Mr. Banks recounted that two years prior, Williams Alaska Petroleum
Inc. decided to sell its North Pole refinery to FHR. To make the
sale attractive, securing a long-term oil contract with the State
was a condition of that purchase. This legislation would provide
FHR with ten-year long-term contract with the State that would
allow the refinery purchase to transpire. He noted that Williams'
gas stations and convenience stores would be sold to a separate
entity. FHR would acquire the refinery and some of "the
terminalling facilities in Anchorage and Fairbanks." Williams'
interest in the Trans-Alaska Pipeline System (TAPS) property at the
Anchorage International Airport would not be included.
Mr. Banks explained that the State owns approximately one-eight of
the production of oil on the North Slope. This oil could either be
received as Royalty in Kind (RIK) or Royalty in Value (RIV). The
RIV process would allow the lessee to sell the product and pay the
State its share of the revenue. In the RIK process, the State would
take possession of the oil and sell it to its own customers. These
arrangements have been in place in excess of 25-years. He reviewed
some previous RIK and RIV contract terms.
Mr. Banks shared that the decision to contract with Flint Hills was
made after a thorough overview of the marketplace. During the
negotiations with FHR, the State's negotiating team was provided
expert assistance by a private consultant firm. Negotiations began
in July 2003.
Senator Bunde asked how the negotiations addressed pertinent issues
such as how volume purchasing would affect jet fuel price parity.
Mr. Banks stated that while high volume customers might enjoy a
lower price than smaller operators, the contract expressly states
that similar customers would pay the same price whether they are in
Anchorage or Fairbanks.
Senator Bunde asked whether they would pay the same price
regardless of the cost to FHR.
Mr. Banks responded that in addition to price, demand is also a
consideration. While high volume customers might pay a lower cost
than small volume purchasers, the fairness lies in the fact that
the same price would be charged to that customer in either
location.
Senator Bunde commented that this sounds like "artificial price
supports," a practice that did not bode well in the farming
industry.
Mr. Banks noted that, as specified in its Resolution, the Royalty
Board has reviewed and approved this agreement. The Department is
requesting that the Legislature also approve the contract.
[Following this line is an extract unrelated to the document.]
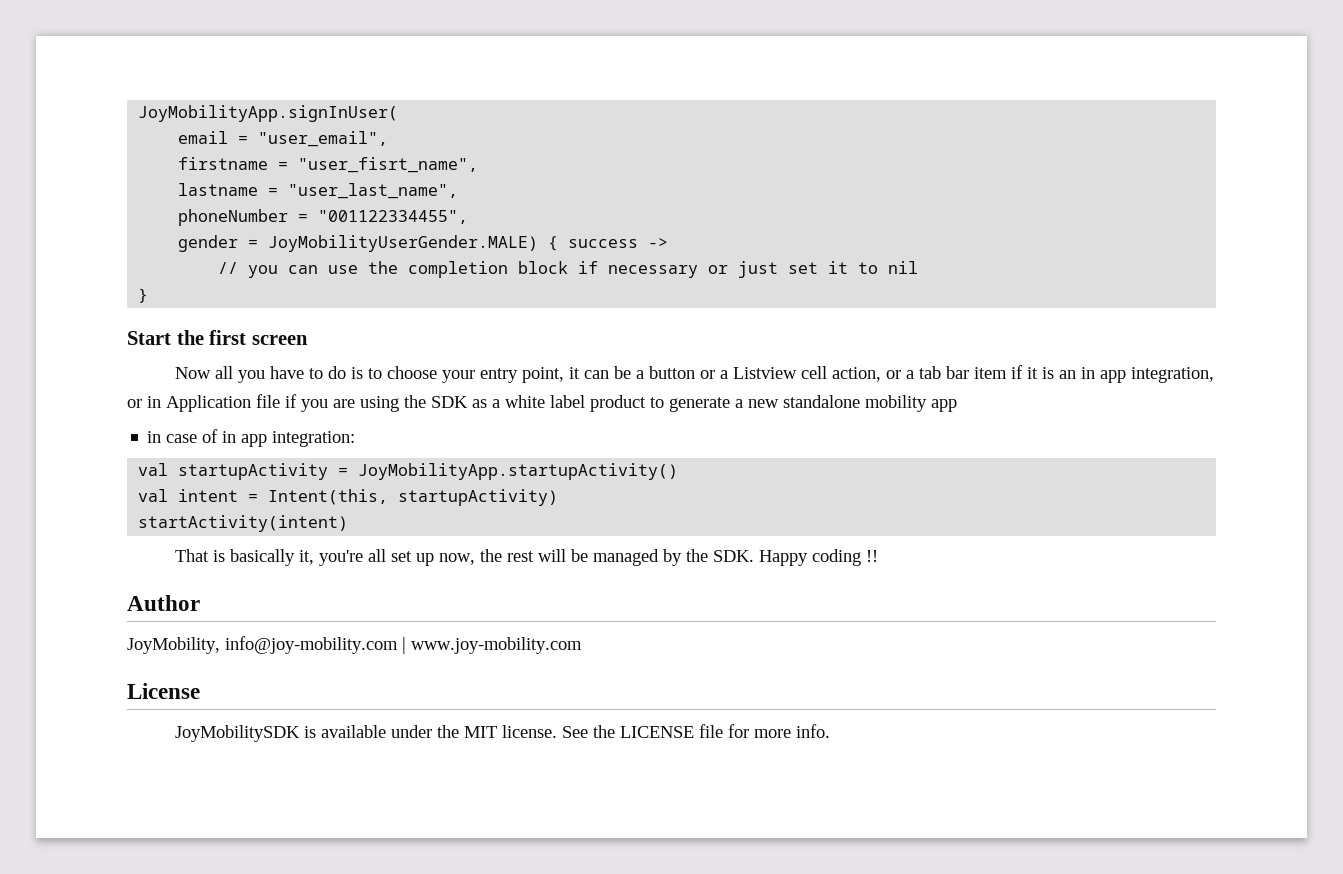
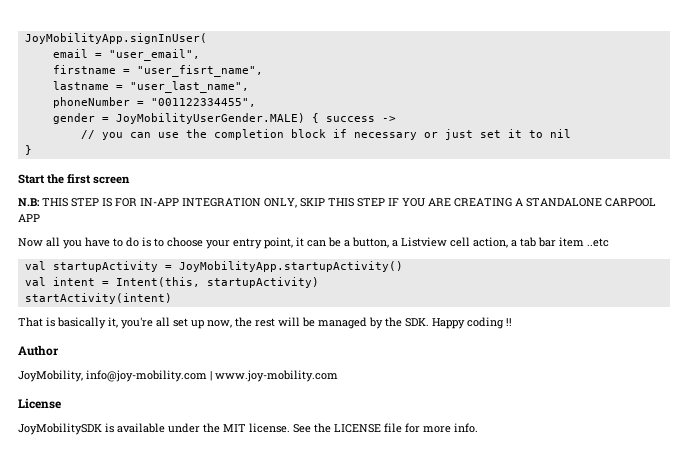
(308, 340) none -> [18,198,656,208] [18,214,40,222] // N.B: THIS STEP IS FOR IN-APP INTEGRATION ONLY, SKIP THIS STEP IF YOU ARE CREATING A STANDALONE CARPOOL APP
[648,366,715,379] button or -> [352,237,389,248] button,
[885,370,901,379] or -> (508, 242) none
[1010,365,1214,383] [127,394,957,412] [147,429,356,447] if it is an in app integration, or in Application file if you are using the SDK as a white label product to generate a new standalone mobility app // in case of in app integration: -> [587,238,609,247] ..etc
Mr. Banks reviewed some of the contract components: sale of oil
would range between 56,000 and 77,000 barrels per day which would
allow for seasonal demands; once every twelve months, FHR could
request a change in the volume with the minimal quantity being
specified at 24,000 barrels per day for the first five years of the
contract and the maximum being 77,000 barrels a day or 85-percent
of the State's royalty production on the North Slope. In the second
five-year portion of the contract, while FHR would be required to
continue to meet the special commitment components of the bill,
which would be addressed later in the presentation, FHR could only
reduce the quantity to less than 24,000 barrels per day by
receiving zero barrels per day for twelve months. After those
twelve months, they could request to increase their barrel
consumption; however, the Commissioner must approve the quantity,
as the Department might have agreed to provide other customers its
oil allotment. Therefore, FHR "would be taking a chance" were it to
reduce its barrel quantity, as it might not be able to increase it.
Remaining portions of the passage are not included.